[[ Task inputs, beginning ]]

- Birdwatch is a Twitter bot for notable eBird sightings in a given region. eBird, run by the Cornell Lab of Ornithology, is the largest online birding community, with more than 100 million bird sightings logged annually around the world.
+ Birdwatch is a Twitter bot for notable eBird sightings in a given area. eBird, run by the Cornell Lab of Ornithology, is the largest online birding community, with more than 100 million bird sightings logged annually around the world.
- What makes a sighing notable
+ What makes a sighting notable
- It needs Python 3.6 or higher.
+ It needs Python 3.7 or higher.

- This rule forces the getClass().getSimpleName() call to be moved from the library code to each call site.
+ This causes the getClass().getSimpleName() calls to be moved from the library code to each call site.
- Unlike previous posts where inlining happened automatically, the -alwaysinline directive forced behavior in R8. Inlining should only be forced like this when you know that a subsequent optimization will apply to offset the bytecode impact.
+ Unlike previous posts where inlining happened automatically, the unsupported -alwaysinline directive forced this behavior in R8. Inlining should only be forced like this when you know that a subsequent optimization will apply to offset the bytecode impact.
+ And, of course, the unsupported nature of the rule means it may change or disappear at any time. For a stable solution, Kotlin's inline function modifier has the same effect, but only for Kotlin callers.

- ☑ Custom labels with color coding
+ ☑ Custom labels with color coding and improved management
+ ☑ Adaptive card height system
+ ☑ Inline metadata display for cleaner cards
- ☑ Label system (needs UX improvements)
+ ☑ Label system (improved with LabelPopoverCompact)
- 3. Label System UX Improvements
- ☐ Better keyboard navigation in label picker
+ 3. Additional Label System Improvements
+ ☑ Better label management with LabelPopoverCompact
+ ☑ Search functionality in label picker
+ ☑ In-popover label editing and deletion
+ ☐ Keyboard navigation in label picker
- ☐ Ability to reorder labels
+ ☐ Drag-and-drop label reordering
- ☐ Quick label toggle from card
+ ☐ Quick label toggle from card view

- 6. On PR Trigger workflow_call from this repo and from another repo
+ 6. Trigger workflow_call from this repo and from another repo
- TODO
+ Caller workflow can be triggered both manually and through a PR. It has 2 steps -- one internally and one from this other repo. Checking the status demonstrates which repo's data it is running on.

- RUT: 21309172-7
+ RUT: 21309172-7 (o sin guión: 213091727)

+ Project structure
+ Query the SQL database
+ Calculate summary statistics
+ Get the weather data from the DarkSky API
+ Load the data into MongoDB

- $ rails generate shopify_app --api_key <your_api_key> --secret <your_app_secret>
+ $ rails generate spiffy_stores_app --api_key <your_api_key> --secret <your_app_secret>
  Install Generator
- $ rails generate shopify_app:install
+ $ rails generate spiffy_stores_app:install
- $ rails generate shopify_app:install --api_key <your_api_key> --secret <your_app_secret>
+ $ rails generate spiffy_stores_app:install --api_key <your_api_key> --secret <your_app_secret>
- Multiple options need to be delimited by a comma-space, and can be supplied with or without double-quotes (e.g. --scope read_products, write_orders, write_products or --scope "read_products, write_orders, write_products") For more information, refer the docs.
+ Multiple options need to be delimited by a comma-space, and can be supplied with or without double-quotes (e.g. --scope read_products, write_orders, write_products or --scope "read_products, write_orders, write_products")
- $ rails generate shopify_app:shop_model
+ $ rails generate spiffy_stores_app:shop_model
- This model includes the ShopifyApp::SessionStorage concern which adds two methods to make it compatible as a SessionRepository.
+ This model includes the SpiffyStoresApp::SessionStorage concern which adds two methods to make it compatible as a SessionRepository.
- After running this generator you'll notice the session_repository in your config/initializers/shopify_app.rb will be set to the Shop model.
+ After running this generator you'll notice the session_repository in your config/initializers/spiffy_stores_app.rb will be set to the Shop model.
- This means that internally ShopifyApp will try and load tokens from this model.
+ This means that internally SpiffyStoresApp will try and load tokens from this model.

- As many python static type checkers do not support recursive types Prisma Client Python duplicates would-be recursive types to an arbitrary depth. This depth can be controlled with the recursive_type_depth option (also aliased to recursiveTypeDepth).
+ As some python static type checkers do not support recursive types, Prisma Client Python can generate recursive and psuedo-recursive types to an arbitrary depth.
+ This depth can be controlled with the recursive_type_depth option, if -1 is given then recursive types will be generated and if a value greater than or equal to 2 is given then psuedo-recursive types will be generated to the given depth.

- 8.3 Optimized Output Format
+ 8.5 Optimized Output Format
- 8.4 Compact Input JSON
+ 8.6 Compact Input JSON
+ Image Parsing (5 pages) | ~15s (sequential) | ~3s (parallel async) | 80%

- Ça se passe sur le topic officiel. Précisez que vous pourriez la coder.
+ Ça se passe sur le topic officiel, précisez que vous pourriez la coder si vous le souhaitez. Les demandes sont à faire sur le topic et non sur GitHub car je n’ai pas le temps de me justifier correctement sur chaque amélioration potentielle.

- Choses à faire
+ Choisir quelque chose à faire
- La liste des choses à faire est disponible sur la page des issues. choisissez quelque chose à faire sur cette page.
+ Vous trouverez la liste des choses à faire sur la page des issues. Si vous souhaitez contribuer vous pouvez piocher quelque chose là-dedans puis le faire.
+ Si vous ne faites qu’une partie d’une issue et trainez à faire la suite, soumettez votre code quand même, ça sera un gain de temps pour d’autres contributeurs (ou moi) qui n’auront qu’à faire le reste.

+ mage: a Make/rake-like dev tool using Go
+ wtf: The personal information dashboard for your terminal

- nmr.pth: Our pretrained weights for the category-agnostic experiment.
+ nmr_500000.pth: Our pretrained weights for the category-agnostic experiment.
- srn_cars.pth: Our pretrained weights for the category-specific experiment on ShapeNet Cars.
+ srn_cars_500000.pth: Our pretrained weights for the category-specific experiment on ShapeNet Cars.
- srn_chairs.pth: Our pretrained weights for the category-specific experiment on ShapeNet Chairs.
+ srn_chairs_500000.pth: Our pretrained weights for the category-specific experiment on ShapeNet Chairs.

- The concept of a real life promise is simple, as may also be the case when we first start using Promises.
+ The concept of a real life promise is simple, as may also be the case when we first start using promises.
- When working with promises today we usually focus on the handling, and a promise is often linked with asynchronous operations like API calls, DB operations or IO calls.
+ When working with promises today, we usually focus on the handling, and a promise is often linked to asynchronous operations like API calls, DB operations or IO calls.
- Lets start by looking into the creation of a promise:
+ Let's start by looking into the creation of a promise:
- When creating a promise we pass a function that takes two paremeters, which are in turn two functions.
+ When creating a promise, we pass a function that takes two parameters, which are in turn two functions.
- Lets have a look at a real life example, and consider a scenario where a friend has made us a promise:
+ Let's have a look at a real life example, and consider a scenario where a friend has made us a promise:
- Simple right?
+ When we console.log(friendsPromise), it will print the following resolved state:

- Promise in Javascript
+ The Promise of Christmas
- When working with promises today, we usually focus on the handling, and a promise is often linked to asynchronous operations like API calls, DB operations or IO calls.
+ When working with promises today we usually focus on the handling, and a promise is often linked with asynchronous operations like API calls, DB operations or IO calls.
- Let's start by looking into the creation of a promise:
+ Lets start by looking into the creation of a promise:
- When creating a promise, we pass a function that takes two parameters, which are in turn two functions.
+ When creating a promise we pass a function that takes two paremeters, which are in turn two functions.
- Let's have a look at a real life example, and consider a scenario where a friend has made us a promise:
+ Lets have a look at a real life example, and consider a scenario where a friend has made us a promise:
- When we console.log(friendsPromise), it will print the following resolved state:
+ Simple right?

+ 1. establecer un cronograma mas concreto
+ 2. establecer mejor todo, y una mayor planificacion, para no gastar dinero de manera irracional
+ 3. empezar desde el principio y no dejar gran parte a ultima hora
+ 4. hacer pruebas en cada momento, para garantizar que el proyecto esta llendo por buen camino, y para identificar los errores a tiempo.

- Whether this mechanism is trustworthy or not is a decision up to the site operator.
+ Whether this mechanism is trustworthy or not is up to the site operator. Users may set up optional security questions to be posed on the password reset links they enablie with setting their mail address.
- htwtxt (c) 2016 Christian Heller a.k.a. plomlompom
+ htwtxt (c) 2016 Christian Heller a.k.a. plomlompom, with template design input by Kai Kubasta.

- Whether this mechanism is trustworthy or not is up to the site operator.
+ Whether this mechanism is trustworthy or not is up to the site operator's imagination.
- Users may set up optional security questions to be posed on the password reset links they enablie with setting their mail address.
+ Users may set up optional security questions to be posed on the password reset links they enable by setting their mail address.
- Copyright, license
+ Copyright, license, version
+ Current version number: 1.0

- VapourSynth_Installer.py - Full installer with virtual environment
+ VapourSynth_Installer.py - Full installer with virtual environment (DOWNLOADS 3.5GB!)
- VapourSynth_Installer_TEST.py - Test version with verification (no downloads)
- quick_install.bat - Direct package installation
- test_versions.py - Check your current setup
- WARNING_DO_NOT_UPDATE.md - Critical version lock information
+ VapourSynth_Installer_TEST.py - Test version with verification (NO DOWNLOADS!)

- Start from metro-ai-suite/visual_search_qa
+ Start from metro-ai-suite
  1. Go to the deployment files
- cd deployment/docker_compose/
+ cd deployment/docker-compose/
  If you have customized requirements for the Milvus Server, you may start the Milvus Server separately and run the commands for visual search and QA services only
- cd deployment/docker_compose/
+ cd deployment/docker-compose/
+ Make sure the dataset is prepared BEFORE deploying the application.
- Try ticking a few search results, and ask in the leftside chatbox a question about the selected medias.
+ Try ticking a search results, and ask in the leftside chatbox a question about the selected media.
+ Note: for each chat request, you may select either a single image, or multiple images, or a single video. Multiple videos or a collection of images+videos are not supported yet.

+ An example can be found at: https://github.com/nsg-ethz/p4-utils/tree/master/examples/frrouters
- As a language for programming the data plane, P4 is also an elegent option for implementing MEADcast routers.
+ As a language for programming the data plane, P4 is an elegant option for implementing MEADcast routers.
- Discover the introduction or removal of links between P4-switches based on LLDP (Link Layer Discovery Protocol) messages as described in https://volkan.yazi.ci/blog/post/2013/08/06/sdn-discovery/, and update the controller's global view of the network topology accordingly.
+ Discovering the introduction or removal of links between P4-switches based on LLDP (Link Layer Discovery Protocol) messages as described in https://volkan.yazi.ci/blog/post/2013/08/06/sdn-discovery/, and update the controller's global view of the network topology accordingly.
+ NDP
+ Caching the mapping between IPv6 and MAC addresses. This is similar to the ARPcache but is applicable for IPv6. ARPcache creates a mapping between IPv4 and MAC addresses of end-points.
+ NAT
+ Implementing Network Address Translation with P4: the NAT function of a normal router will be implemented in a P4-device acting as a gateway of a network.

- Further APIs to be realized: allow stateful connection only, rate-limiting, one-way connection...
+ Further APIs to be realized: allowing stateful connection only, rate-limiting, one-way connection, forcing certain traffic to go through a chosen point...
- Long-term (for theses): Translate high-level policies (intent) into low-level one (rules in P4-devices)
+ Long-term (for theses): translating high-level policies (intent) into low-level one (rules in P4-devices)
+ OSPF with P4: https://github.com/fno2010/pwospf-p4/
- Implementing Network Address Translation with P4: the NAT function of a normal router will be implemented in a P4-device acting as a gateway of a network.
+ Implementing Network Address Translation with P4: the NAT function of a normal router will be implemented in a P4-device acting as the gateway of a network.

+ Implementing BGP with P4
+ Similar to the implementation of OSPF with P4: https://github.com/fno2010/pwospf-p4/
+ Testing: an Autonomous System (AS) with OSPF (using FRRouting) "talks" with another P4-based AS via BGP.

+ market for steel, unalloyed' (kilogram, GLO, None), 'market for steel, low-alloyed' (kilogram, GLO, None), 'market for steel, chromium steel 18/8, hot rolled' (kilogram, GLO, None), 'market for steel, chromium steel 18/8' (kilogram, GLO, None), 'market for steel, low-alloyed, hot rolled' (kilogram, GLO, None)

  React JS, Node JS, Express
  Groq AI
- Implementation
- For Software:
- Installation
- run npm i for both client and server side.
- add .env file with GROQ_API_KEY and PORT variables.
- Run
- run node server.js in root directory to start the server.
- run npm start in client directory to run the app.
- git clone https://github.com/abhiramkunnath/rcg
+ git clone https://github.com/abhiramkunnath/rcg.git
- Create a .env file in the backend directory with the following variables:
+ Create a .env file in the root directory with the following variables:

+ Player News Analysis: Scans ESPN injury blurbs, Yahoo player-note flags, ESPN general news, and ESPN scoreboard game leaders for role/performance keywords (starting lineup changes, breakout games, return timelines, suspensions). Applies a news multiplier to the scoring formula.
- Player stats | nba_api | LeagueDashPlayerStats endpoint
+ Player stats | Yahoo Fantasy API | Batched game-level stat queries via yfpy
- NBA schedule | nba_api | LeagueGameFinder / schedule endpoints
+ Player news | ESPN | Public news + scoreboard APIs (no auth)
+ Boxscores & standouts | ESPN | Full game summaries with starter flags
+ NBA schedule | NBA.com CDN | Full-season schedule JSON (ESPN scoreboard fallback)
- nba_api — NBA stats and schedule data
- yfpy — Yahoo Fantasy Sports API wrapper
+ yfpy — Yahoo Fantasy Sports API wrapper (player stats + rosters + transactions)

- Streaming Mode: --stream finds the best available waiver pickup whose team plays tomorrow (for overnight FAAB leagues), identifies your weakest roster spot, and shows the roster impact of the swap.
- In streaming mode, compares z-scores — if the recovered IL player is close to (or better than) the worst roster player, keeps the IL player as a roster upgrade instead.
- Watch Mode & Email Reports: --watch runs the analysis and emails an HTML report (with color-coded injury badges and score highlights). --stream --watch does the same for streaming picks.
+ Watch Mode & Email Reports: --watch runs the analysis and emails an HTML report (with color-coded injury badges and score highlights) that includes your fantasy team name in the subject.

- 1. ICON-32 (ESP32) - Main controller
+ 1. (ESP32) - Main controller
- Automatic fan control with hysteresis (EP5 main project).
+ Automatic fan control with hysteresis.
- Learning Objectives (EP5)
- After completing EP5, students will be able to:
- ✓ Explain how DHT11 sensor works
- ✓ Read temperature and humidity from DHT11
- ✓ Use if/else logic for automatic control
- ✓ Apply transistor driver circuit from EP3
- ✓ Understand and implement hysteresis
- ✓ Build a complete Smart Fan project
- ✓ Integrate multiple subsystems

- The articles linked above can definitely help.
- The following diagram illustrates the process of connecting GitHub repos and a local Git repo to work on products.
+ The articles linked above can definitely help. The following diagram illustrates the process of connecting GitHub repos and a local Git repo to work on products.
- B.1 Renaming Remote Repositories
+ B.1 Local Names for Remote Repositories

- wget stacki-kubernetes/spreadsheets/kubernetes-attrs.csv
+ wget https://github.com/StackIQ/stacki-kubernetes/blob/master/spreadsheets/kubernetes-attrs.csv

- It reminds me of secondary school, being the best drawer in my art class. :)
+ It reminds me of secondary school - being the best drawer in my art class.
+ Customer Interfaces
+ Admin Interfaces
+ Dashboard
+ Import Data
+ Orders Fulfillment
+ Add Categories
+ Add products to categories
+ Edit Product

[[ Task inputs, end ]]

* **What to do**
Once you have located every line with the word "programming" in the material above, list those lines.

* **Task output**
- As a language for programming the data plane, P4 is also an elegent option for implementing MEADcast routers.
+ As a language for programming the data plane, P4 is an elegant option for implementing MEADcast routers.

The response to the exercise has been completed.